As Chapter 2 establishes, the BBj AI strategy follows a two-layer architecture: a shared foundation consumed by multiple applications. The RAG database is the second pillar of that foundation (alongside the fine-tuned model). Both the IDE extension's context enrichment and the documentation chat's response generation depend on the same retrieval API, the same chunked corpus, and the same generation metadata.

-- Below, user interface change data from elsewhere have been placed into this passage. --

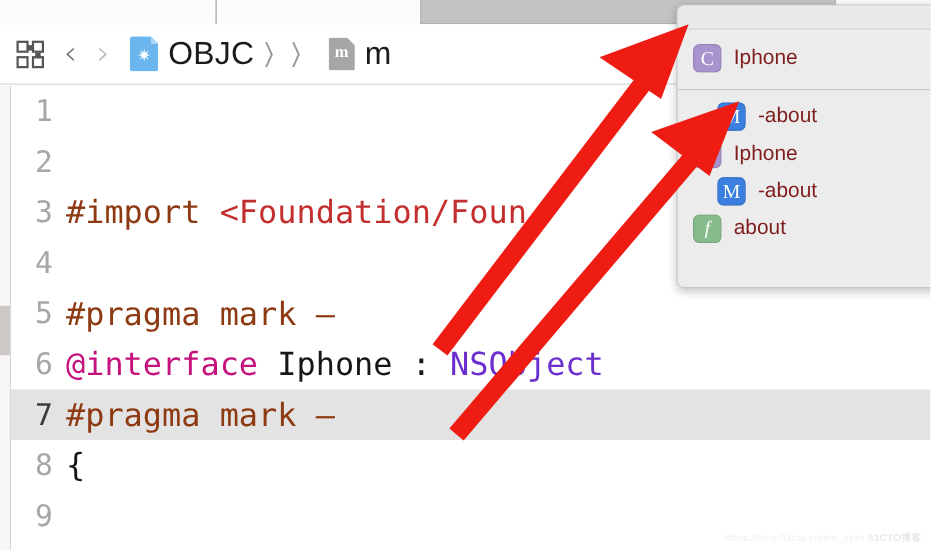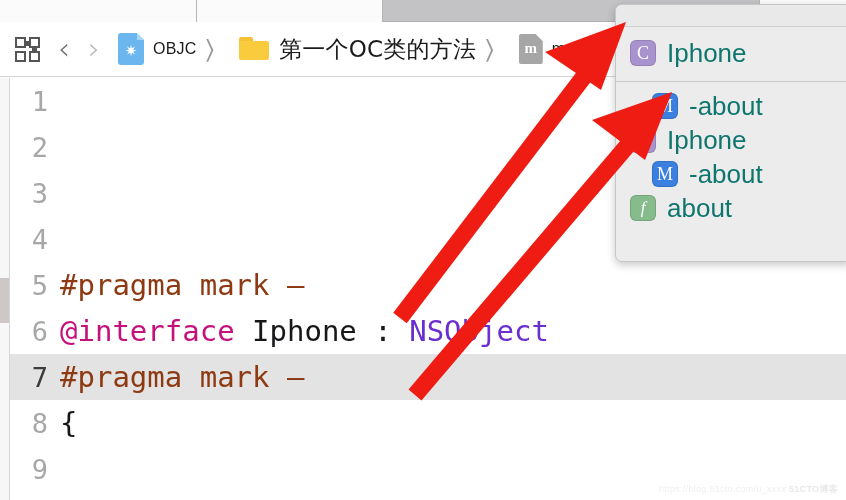--- a/index.html
+++ b/index.html
@@ -58,21 +58,21 @@
     margin-left:14px; font-weight:300;
   }
   .chev.fwd { color:#b9b9b9; margin-left:18px; }
 
   .bc-item { display:flex; align-items:center; margin-left:18px; }
   .bc-sep {
     font-size:26px; color:#9a9a9a; margin:0 7px 0 9px;
     font-family:"DejaVu Sans", sans-serif; font-weight:300;
   }
   .bc-label {
-    font-size:16px; color:#1b1b1b; letter-spacing:0.2px;
+    font-size:29px; color:#1b1b1b; letter-spacing:0.2px;
     font-family:"Liberation Sans", sans-serif;
     white-space:nowrap;
   }
   .bc-label.cjk { font-family:"DejaVu Sans", sans-serif; font-size:23px; }
 
   
   .ico-proj { width:26px; height:32px; position:relative; margin-right:9px; flex:0 0 auto; }
   .ico-proj .page {
     position:absolute; inset:0; background:#6cb6ef;
     border-radius:3px;
@@ -171,21 +171,21 @@
     width:26px; height:26px; border-radius:6px; flex:0 0 auto;
     display:flex; align-items:center; justify-content:center;
     font-family:"Liberation Serif", serif;
     font-size:18px; font-style:normal; color:#ffffff;
     margin-right:11px; border:1px solid rgba(0,0,0,0.12);
   }
   .sym.c { background:#a993cf; }
   .sym.m { background:#3b7fe0; }
   .sym.f { background:#86bb8b; font-style:italic; font-size:17px; }
   .pop-label {
-    font-size:26px; color:#0f766e;
+    font-size:19px; color:#7f1d1d;
     font-family:"Liberation Sans", sans-serif;
   }
 
   
   .arrows { position:absolute; left:0; top:0; width:846px; height:500px; pointer-events:none; }
 
   
   .watermark {
     position:absolute; right:8px; bottom:4px;
     font-size:9px; color:#efefef;
@@ -226,27 +226,20 @@
       <div class="ico-proj">
         <div class="page"></div>
           <div class="fold"></div>
         <div class="star">✷</div>
       </div>
       <div class="bc-label">OBJC</div>
     </div>
 
     <div class="bc-sep">〉</div>
 
-    <div class="bc-item">
-      <div class="ico-folder">
-        <div class="tab-f"></div>
-          <div class="body-f"></div>
-      </div>
-      <div class="bc-label cjk">第一个OC类的方法</div>
-    </div>
 
     <div class="bc-sep">〉</div>
 
     <div class="bc-item">
       <div class="ico-m">
         <div class="page"></div>
         <div class="letter">m</div>
       </div>
       <div class="bc-label">m</div>
     </div>
@@ -260,20 +253,21 @@
         <div class="code-row" style="top: 0px;">
           <div class="lineno">1</div>
           <div class="codetext"></div>
         </div>
         <div class="code-row" style="top: 46px;">
           <div class="lineno">2</div>
           <div class="codetext"></div>
         </div>
         <div class="code-row" style="top: 92px;">
           <div class="lineno">3</div>
+          <div class="codetext"><span class="tk-pre">#import </span><span class="tk-str">&lt;Foundation/Foun</span></div>
         </div>
         <div class="code-row" style="top: 138px;">
           <div class="lineno">4</div>
           <div class="codetext"></div>
         </div>
         <div class="code-row" style="top: 184px;">
           <div class="lineno">5</div>
           <div class="codetext"><span class="tk-pre">#pragma mark –</span></div>
         </div>
         <div class="code-row" style="top: 230px;">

This chapter is the technical blueprint for that pipeline: what goes in, how it gets processed, and how it comes back out.

Source Corpus

The RAG database ingests documentation from 7 source types, processed by 7 dedicated parsers into 51K+ chunks. Each source contributes a different kind of knowledge:

Source	Parser	Chunks	Description
MadCap Flare	Flare XML parser	44,587	Primary BBj/webforJ documentation -- API references, concepts, tutorials, migration guides
WordPress (Advantage + KB)	WordPress REST API parser	2,950	Blog posts and knowledge base articles
Web Crawl	Docusaurus HTML parser	1,798	Crawled web documentation
Docusaurus MDX	MDX parser	951	This strategy documentation site
JavaDoc JSON	JavaDoc JSON parser	695	BBj API class/method documentation
BBj Source Code	BBj source parser	106	BBj code examples and patterns
PDF	PDF parser	47	PDF documentation

Total: 51,134 chunks across 7 source groups.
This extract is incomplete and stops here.